[Sigia-l] ROI/Value of Search Engine Design - Resources?

Scott McDaniel scottmcd at cognetics.com
Tue Feb 18 17:07:53 EST 2003


At 10:56 AM 2/18/2003 -0500, Ken Bryson wrote:
>At this point I'm surprise nobody has brought up the issue (albeit
>librarian-centric) of  known item vs. subject searching. That is, depending
>on whether you know exactly what you're looking for (Linksys Wifi) or just
>the general category/subject of items (wireless routers), you will likely
>take a different route to finding your information.
>
>Debating the usage of category browsing vs. searching based primarily on how
>people use ecommerce or online news sites, seems to limit the debate a bit
>too much.

I don't have an MLS, but my wife does.  We recently co-authored an article 
that appeared in the second volume of UPA's User Experience magazine.  The 
complete reference is:

McDaniel, S. and McDaniel, M. (2002) The Big Dig: Mining Nuggets of Value. 
User Experience, 1:2, 20-29.

In the article we note that the current heuristics about how to produce a 
good search interface were so general as to be next to useless.  Since the 
answer to specific questions always seems to be "it depends," we proposed 
three dimensions upon which "it" could depend.  Most of the heuristics came 
from current literature (NNG's report on search, Jared's book, LIS 
textbooks, Tog on Interface, etc).  Some are proposed heuristics without 
research support.  If you'd like the complete set of heuristics, see the 
article if you have access to the magazine or contact me off list.
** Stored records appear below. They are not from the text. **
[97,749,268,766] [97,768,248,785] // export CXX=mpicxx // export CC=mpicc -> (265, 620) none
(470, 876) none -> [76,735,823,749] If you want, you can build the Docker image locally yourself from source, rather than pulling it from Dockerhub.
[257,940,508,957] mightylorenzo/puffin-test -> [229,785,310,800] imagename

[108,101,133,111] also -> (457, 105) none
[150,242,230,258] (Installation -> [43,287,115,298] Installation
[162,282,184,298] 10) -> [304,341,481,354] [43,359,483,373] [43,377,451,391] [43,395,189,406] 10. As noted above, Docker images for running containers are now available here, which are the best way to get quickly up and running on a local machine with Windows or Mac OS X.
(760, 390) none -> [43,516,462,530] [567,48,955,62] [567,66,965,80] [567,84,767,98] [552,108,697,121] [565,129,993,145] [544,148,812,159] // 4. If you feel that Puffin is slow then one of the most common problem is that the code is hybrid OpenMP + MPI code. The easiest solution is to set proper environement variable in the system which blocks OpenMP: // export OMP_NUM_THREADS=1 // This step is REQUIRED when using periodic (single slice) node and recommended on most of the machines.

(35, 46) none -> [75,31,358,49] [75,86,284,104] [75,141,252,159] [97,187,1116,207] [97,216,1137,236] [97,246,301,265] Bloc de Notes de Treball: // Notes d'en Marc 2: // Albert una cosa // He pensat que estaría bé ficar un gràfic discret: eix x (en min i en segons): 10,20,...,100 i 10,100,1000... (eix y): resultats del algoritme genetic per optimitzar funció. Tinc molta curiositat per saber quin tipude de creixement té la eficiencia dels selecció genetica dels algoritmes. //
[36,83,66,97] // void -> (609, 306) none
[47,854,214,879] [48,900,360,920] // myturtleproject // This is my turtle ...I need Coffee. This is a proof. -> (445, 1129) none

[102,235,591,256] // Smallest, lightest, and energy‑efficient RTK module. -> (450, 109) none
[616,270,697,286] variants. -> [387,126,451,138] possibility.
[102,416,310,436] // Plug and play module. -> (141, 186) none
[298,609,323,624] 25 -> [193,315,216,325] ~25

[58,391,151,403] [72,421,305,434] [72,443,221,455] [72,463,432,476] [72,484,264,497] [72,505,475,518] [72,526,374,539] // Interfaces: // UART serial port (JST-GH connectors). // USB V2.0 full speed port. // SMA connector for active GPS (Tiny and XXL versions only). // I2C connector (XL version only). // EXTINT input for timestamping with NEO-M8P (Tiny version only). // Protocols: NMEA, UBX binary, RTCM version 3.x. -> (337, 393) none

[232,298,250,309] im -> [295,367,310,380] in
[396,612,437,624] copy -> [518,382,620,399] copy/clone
The basic idea is that you determine where your users fall on each of these 
three dimensions:

Type of User (How familiar is the user with the information being searched?)
   -- Casual Searcher (have a passing interest in the material.  Most 
e-commerce shoppers.)
   -- Interested Layperson (understands basic jargon and wants to learn more)
   -- Subject Matter Expert (thorough understanding of the material)

Search Experience (How much experience or training has the user had in 
searching?)
   -- Novice Searcher (typically enter a search word and press enter)
   -- Intermediate Searcher (understand basic Boolean searching)
   -- Advanced Searcher (are trained search professionals)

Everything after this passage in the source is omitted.